MCP Server Integration

For Claude Desktop and Cursor, use the Orsa MCP server to give Claude direct access to Orsa tools.

If you are using OpenClaw, follow the dedicated OpenClaw setup guide for the dashboard key-generation flow, CLI examples, and MCP config.

Use Cases

Company Research Agent

// Agent prompt: "Research Vercel and summarize their product offering"
// Agent calls: get_brand_info("vercel.com") + extract_custom_data("vercel.com", "all products with pricing")

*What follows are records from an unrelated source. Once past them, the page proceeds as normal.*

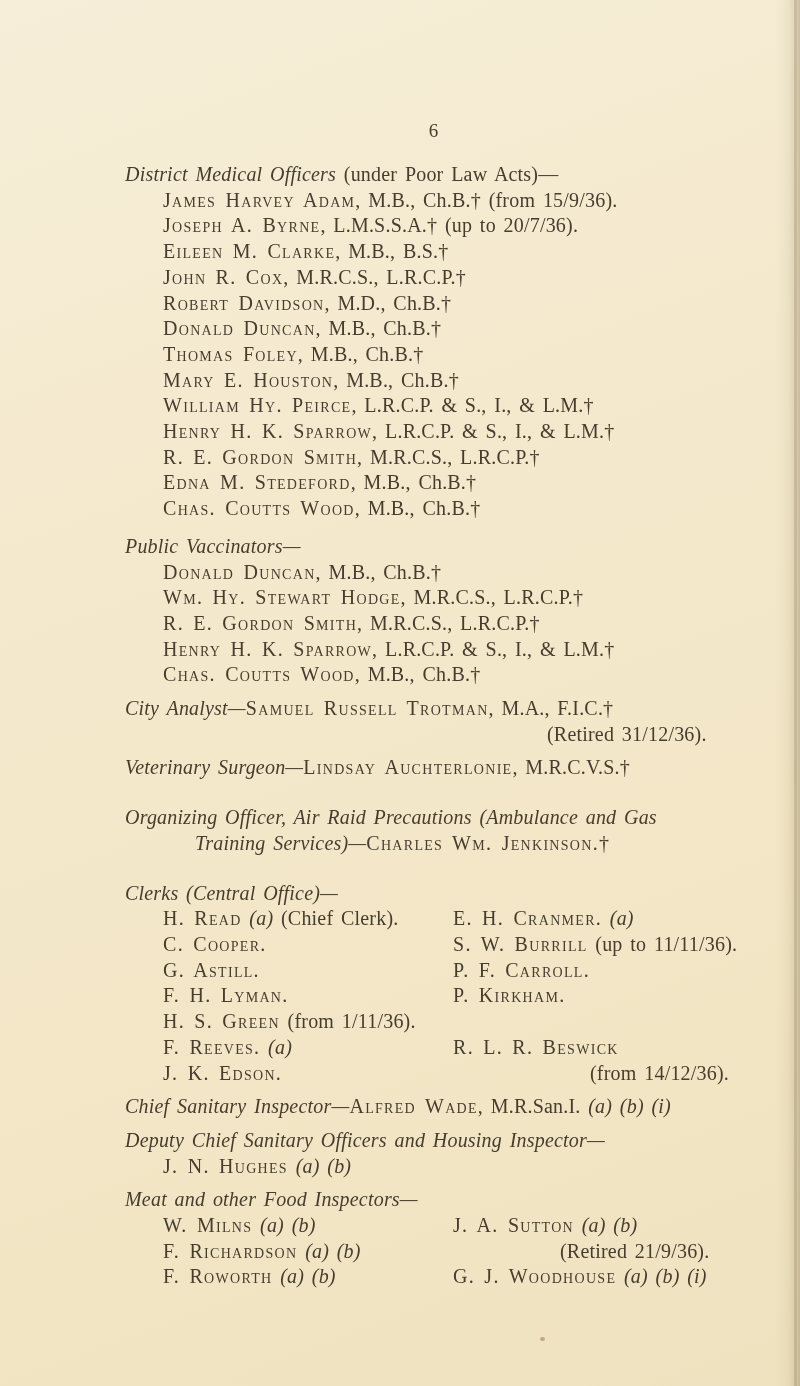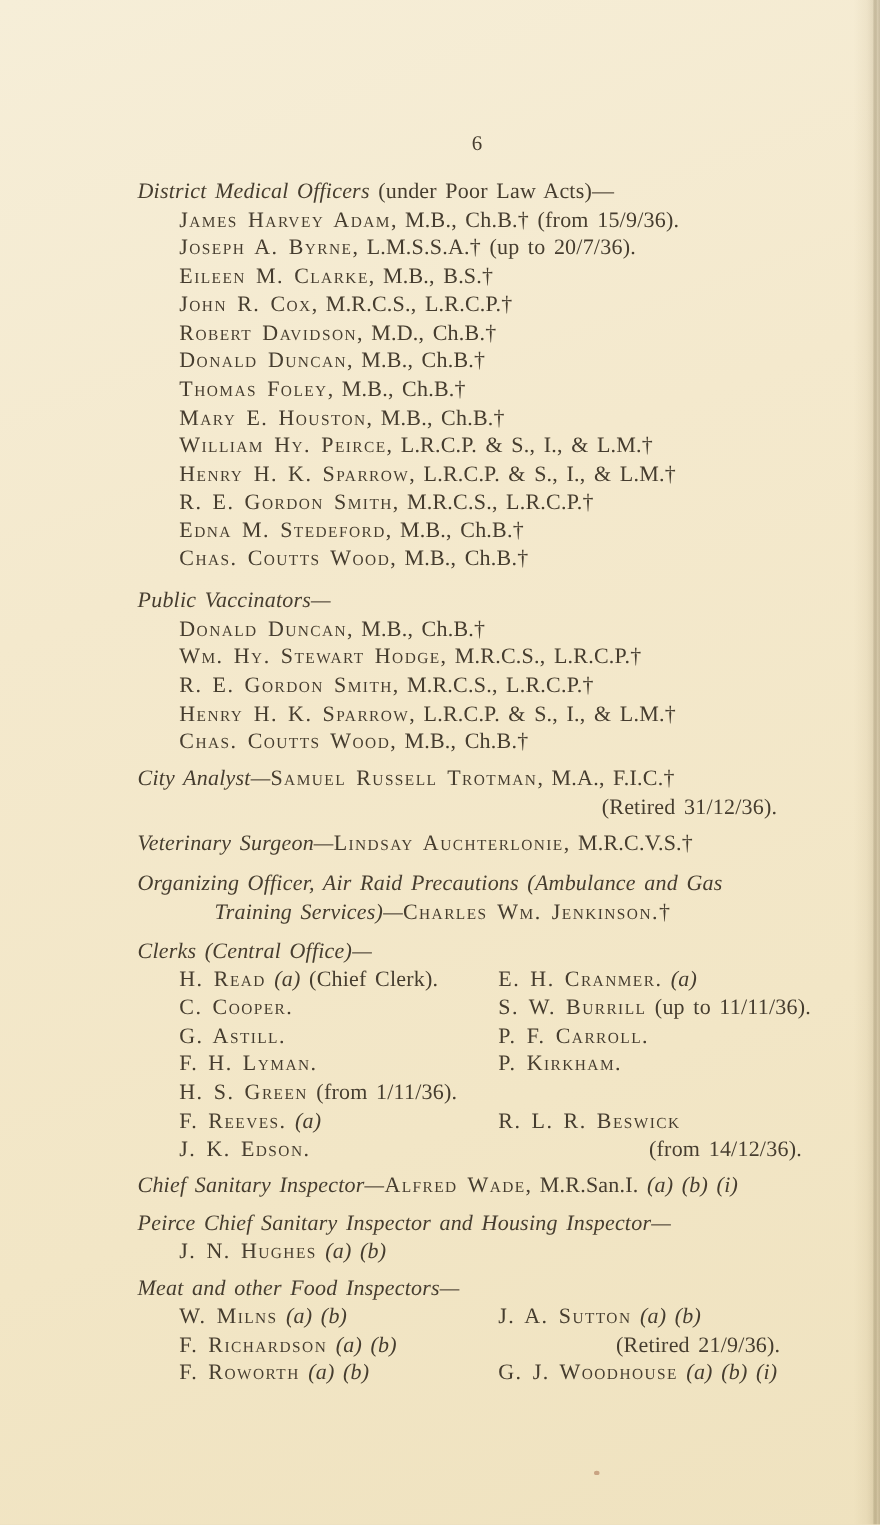--- a/index.html
+++ b/index.html
@@ -42,7 +42,7 @@
   .it, .ith { font-style: italic; }
   .sc { font-variant: small-caps; letter-spacing: 1.3px; word-spacing: 3px; }
   .gap8  { margin-top: 8px; }
-  .gap10 { margin-top: 10px; }
+  .gap10 { margin-top: 24px; }
   .gap12 { margin-top: 12px; }
   .retired-analyst { text-indent: 422px; }
   .row { display: flex; margin-left: 38px; }

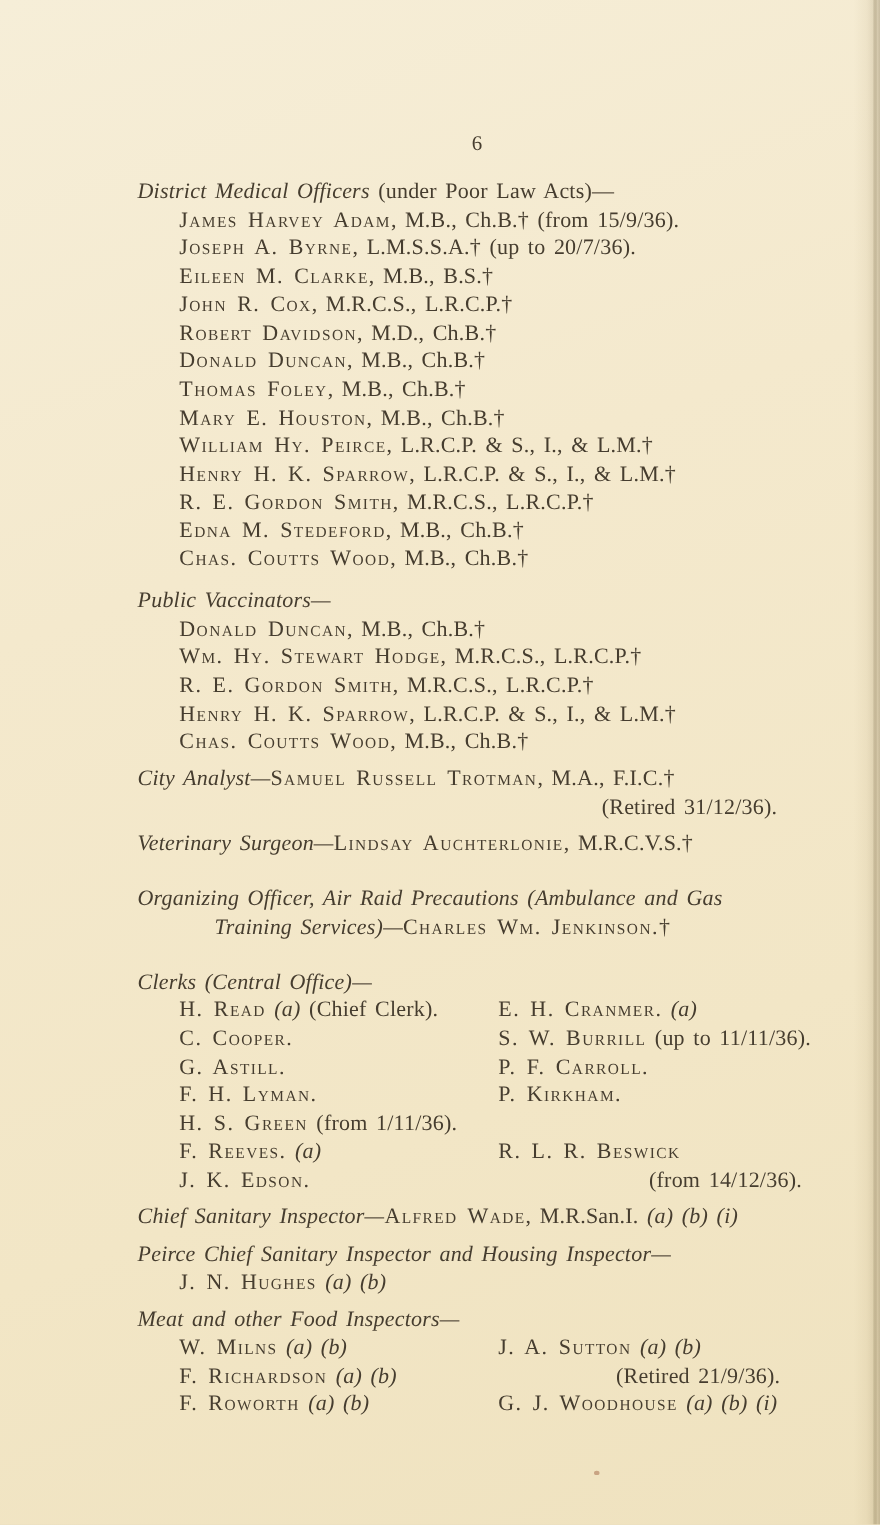--- a/index.html
+++ b/index.html
@@ -134,7 +134,7 @@
       <span class="ith">Chief Sanitary Inspector—</span><span class="sc">Alfred Wade</span><span>, M.R.San.I.</span><span class="it"> (a) (b) (i)</span>
     </div>
 
-    <div class="line ith gap8">Peirce Chief Sanitary Inspector and Housing Inspector—</div>
+    <div class="line ith gap8">Deputy Chief Sanitary Officers and Housing Inspector—</div>
     <div class="line ind"><span class="sc">J. N. Hughes</span><span class="it"> (a) (b)</span></div>
 
     <div class="line ith gap8">Meat and other Food Inspectors—</div>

Competitive Analysis Agent

// Agent prompt: "Compare pricing between Linear and Jira"
// Agent calls: extract_custom_data("linear.app", "pricing") + extract_custom_data("atlassian.com/jira", "pricing")

Content Generation Agent

// Agent prompt: "Write a blog post about the latest updates from Stripe"
// Agent calls: scrape_website("https://stripe.com/blog") → generates content from live data

Credit Budget

Tool CallEndpointCredits
Scrape pageGET /v1/web/scrape/template1
Brand dataGET /v1/brand/retrieve10
AI queryPOST /v1/brand/ai/query20
ProductsGET /v1/brand/ai/products15

Tip: Set credit budgets per agent run to prevent runaway costs. A typical research task uses 30-60 credits.

Tips

  • Prefer markdown scraping over HTML for LLM consumption — it’s cleaner and uses fewer tokens. The default mode: 'markdown' runs Readability + turndown server-side.
  • Cache aggressively. If your agent might query the same domain twice in one session, cache the first result.
  • Use the AI Query endpoint for complex extractions instead of scraping + parsing in your agent logic.
  • Set timeout budgets. AI calls and styleguide extraction can take 30-60s for uncached data. Pass { timeout: 60_000 } in RequestOptions for those calls.